For travellers extending beyond Tokyo, the same ¥¥¥¥ Japanese dining tier is represented by Gion Sasaki in Kyoto, Isshisoden Nakamura in Kyoto, Kashiwaya Osaka Senriyama, and HAJIME in Osaka , all worth benchmarking if you are planning a broader Japan trip. akordu in Nara and Goh in Fukuoka offer regional contrasts if your itinerary stretches further. See our full Tokyo restaurants guide for the complete picture, alongside our Tokyo bars guide, Tokyo wineries, and Tokyo experiences for building out the rest of your time in the city.
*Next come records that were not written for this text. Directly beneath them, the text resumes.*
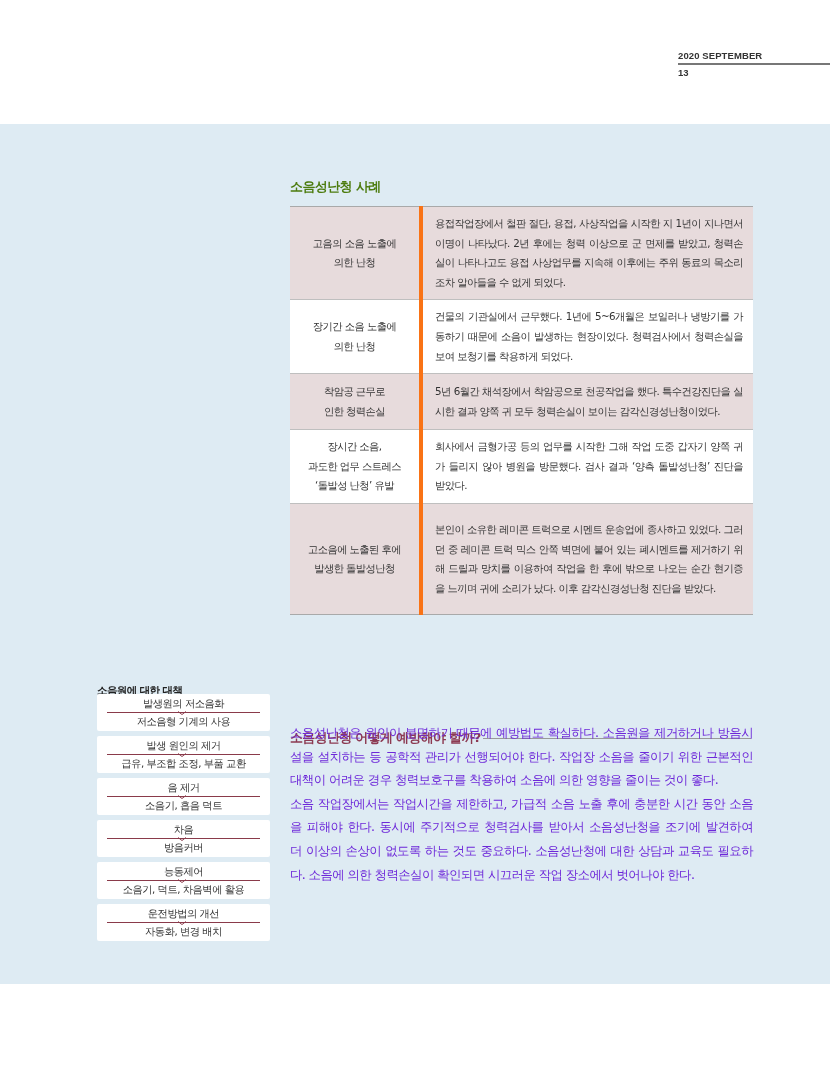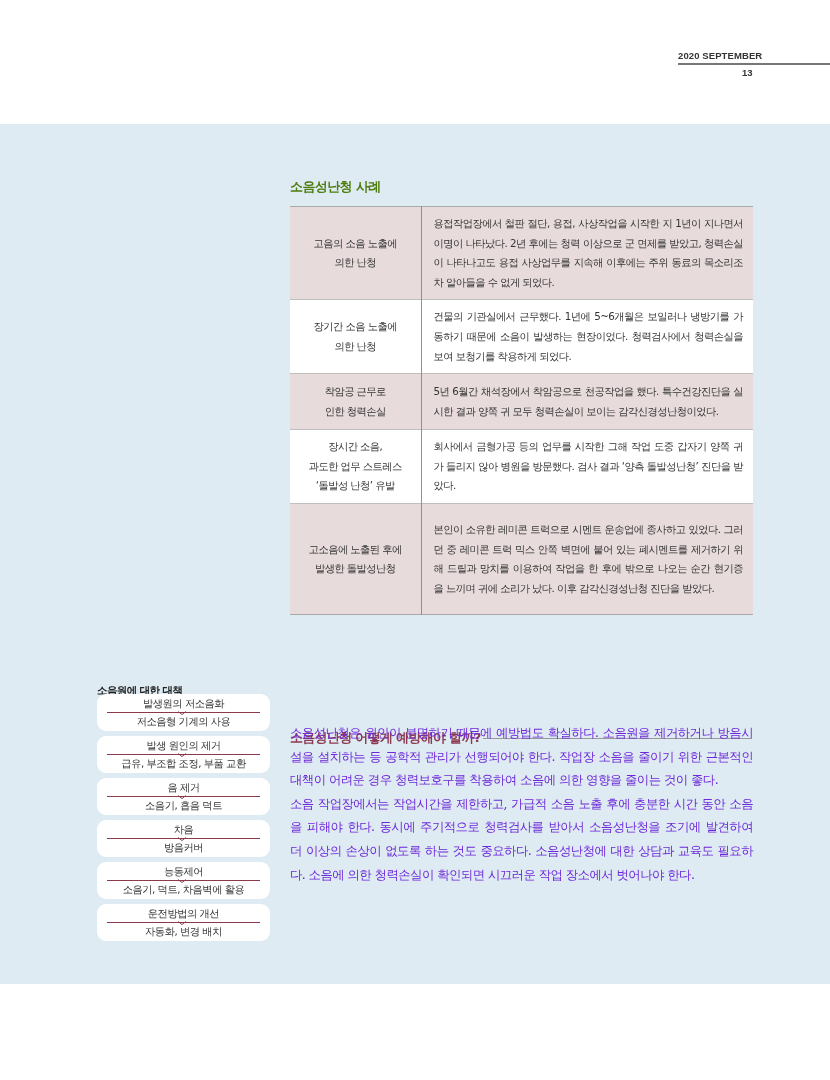"13" .page-header .pageno { margin-left: 64px -> none }
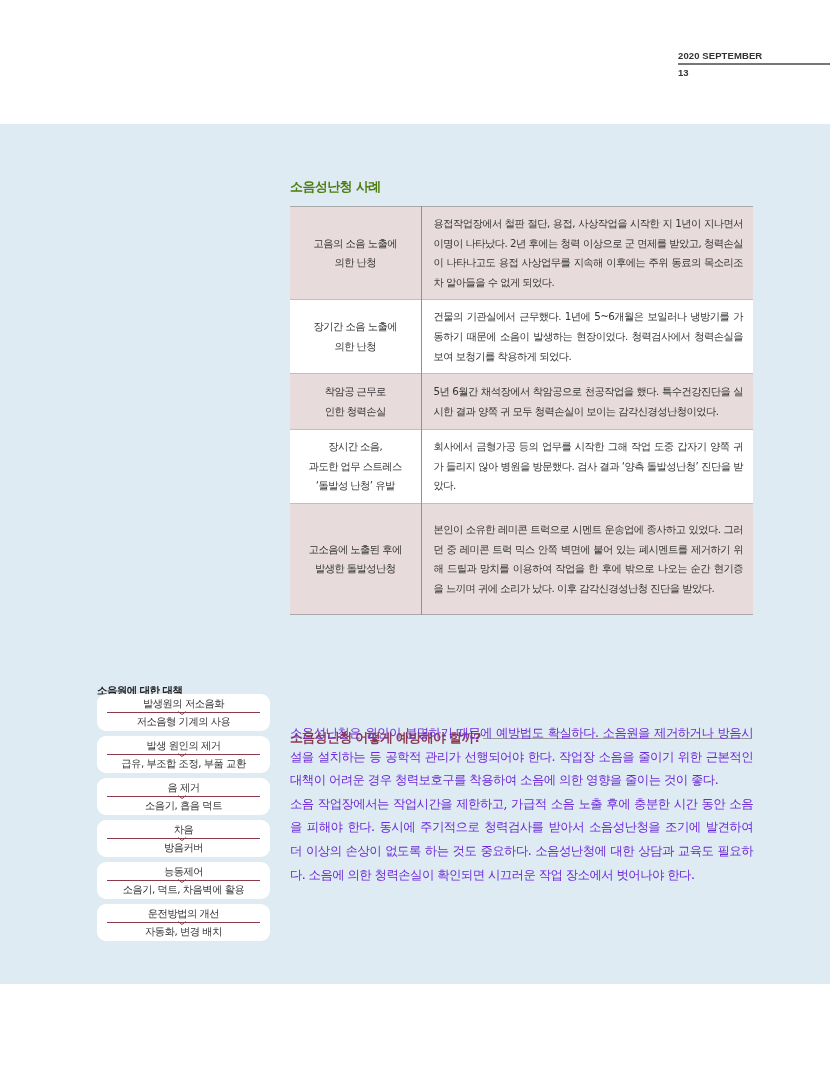"고음의 소음 노출에" .case-table td.label { border-right: 1px solid #f97316 -> 4px solid #f97316 }
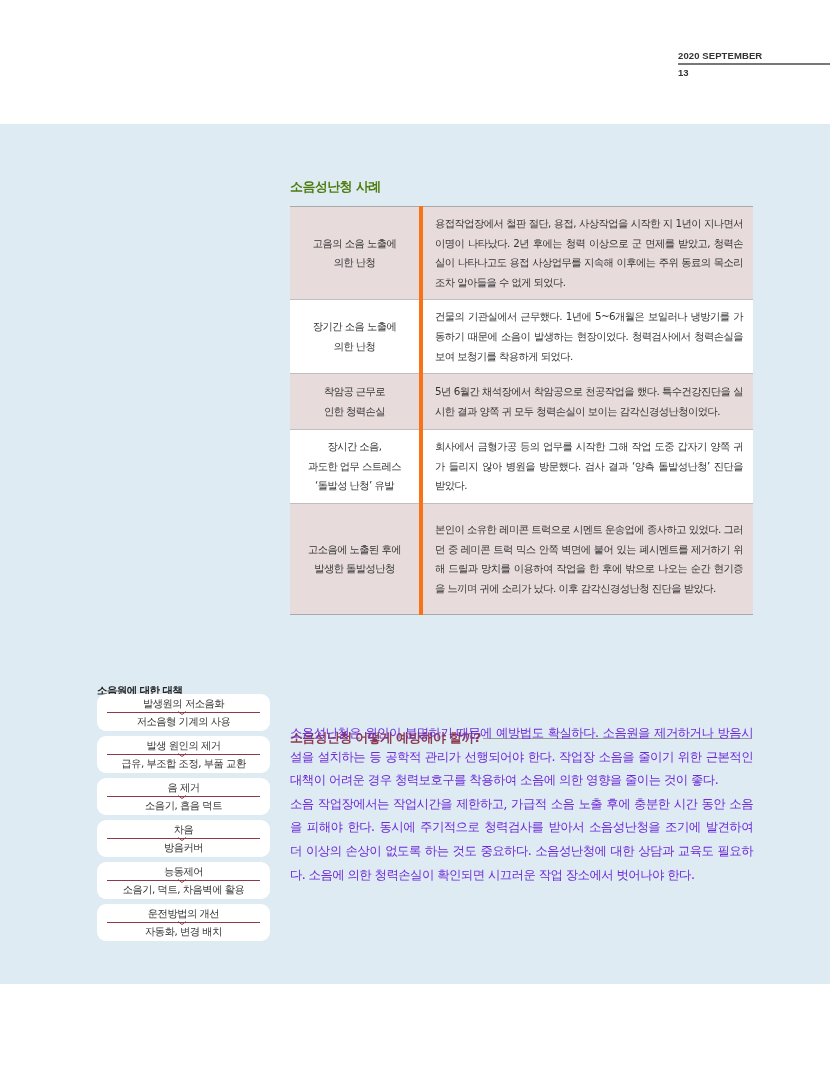"발생원의 저소음화" .measure { border-radius: 9px -> 2px }
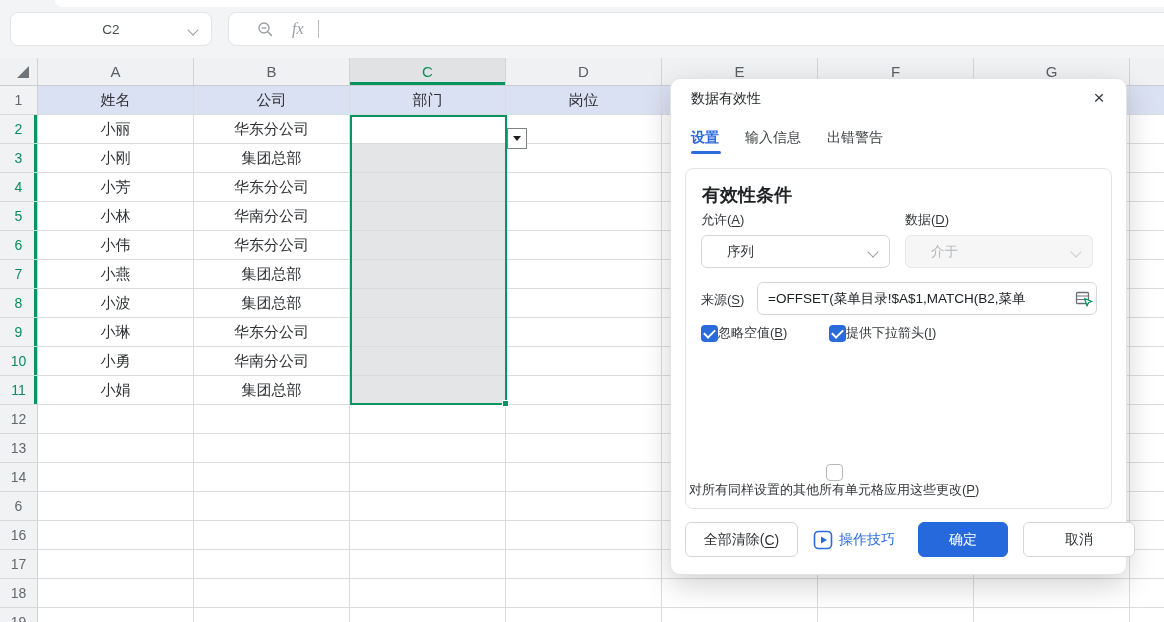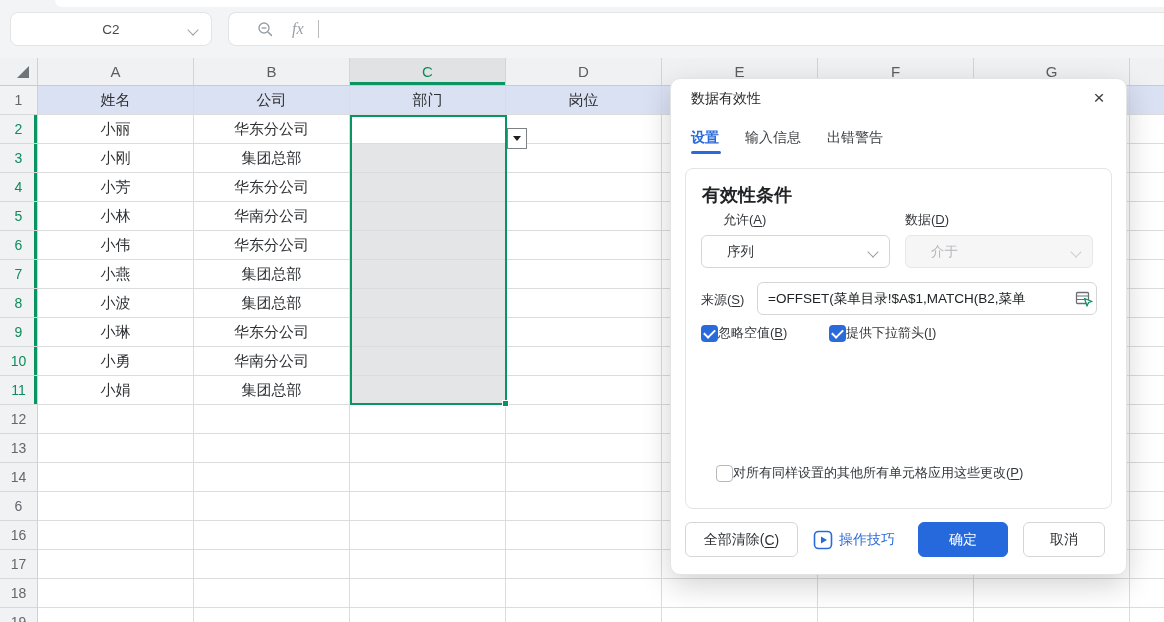"允许(A)" .lbl-allow { margin-left: 22px -> none }
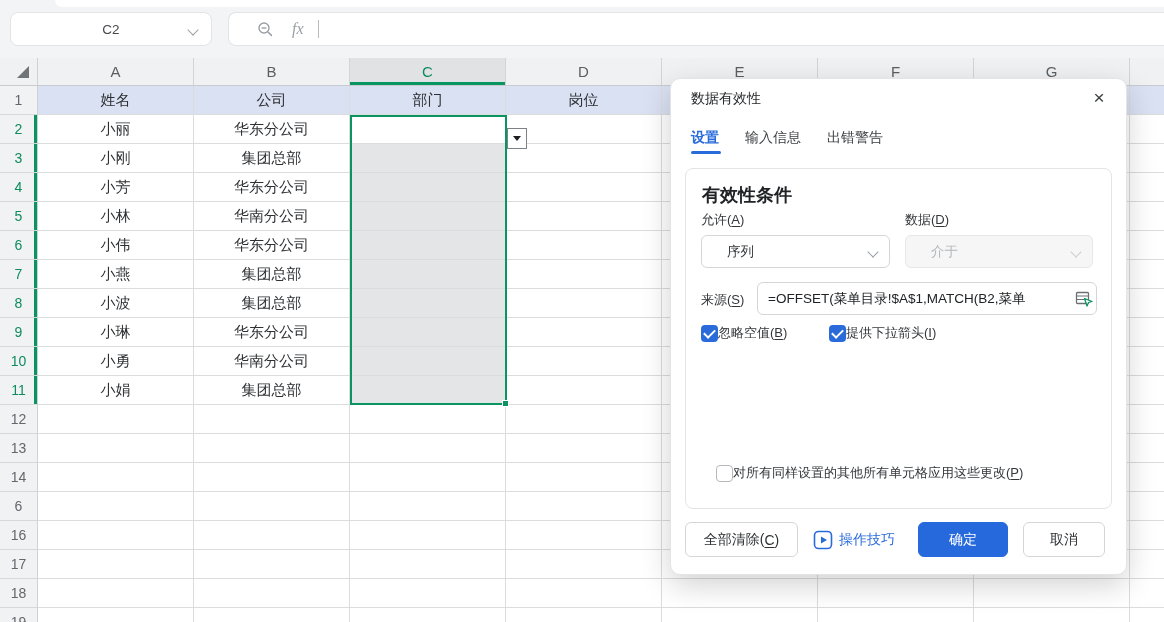"对所有同样设置的其他所有单元格应用这些更改(P)" .cb-apply { flex-direction: none -> column; left: 30px -> 3px }
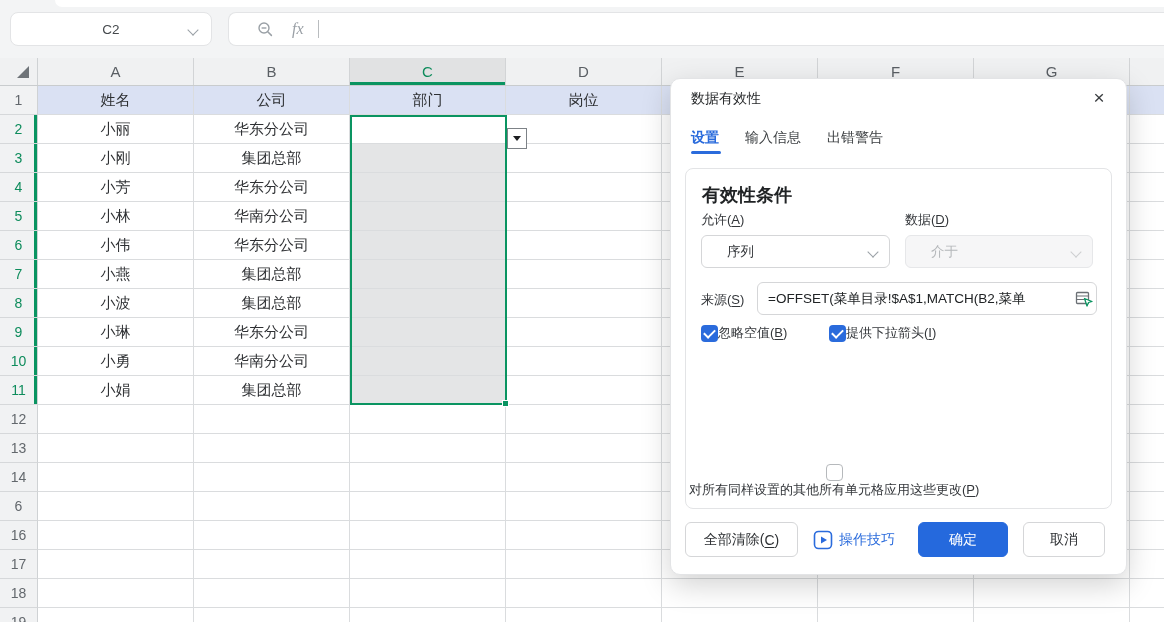"取消" .btn-cancel { width: 82px -> 112px }
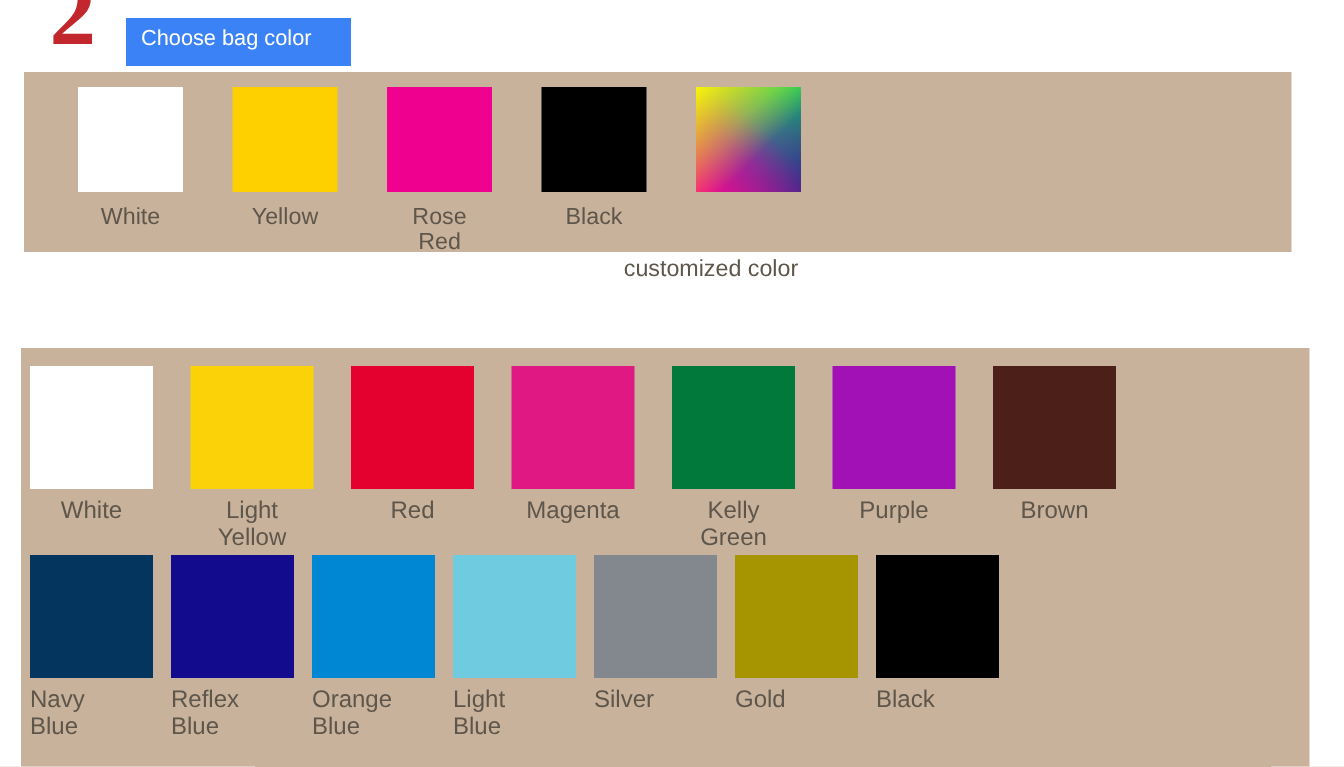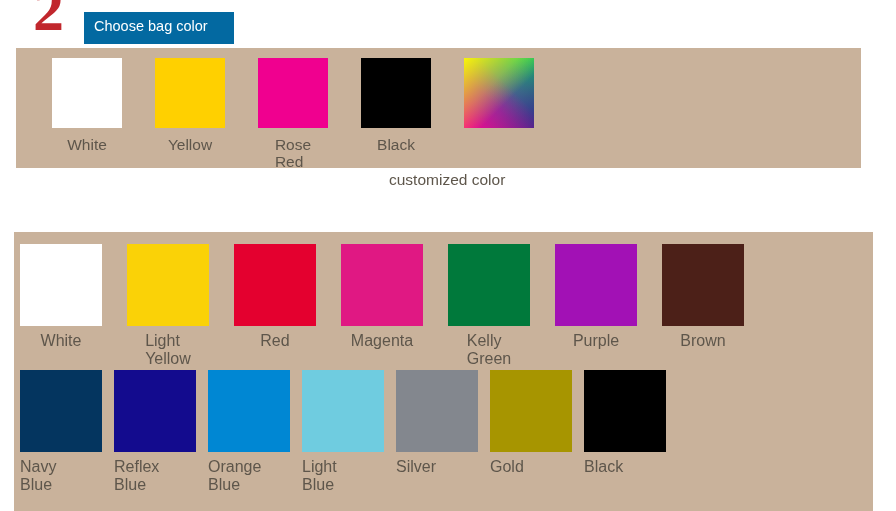"Choose bag color" .step-badge { background: #0369a1 -> #3b82f6 }
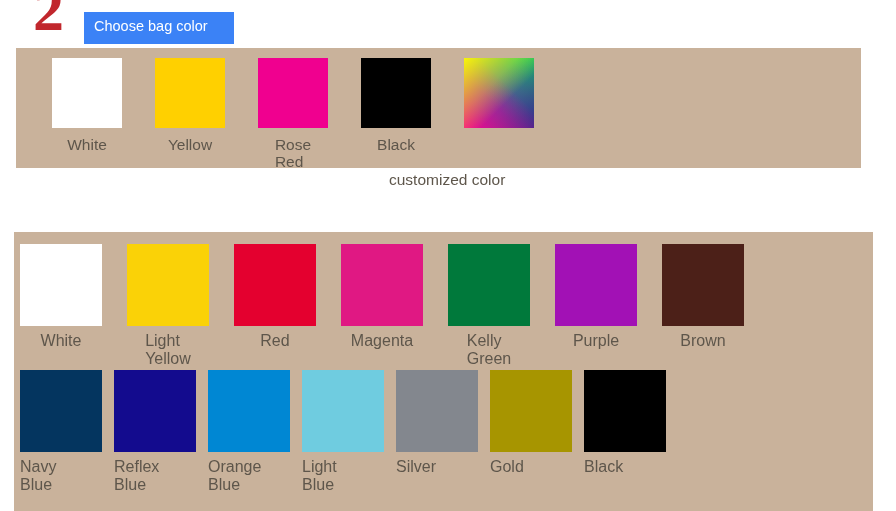"White" .swatch-label { text-align: none -> center }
Book SHIGEMATSU if you want a Michelin-recognised Japanese meal in Ginza at the leading of the market, with a setting that suits formal occasions and private group dining. Do not book it expecting an easy or spontaneous experience: the price, the booking difficulty, and the formal register all require planning. For solo diners or casual explorers testing Tokyo's dining scene for the first time, a lower-stakes entry point may serve you better , consider 1000 in Yokohama or 6 in Okinawa if your itinerary allows. But for a considered, well-resourced special occasion in central Tokyo, SHIGEMATSU earns its place at the table.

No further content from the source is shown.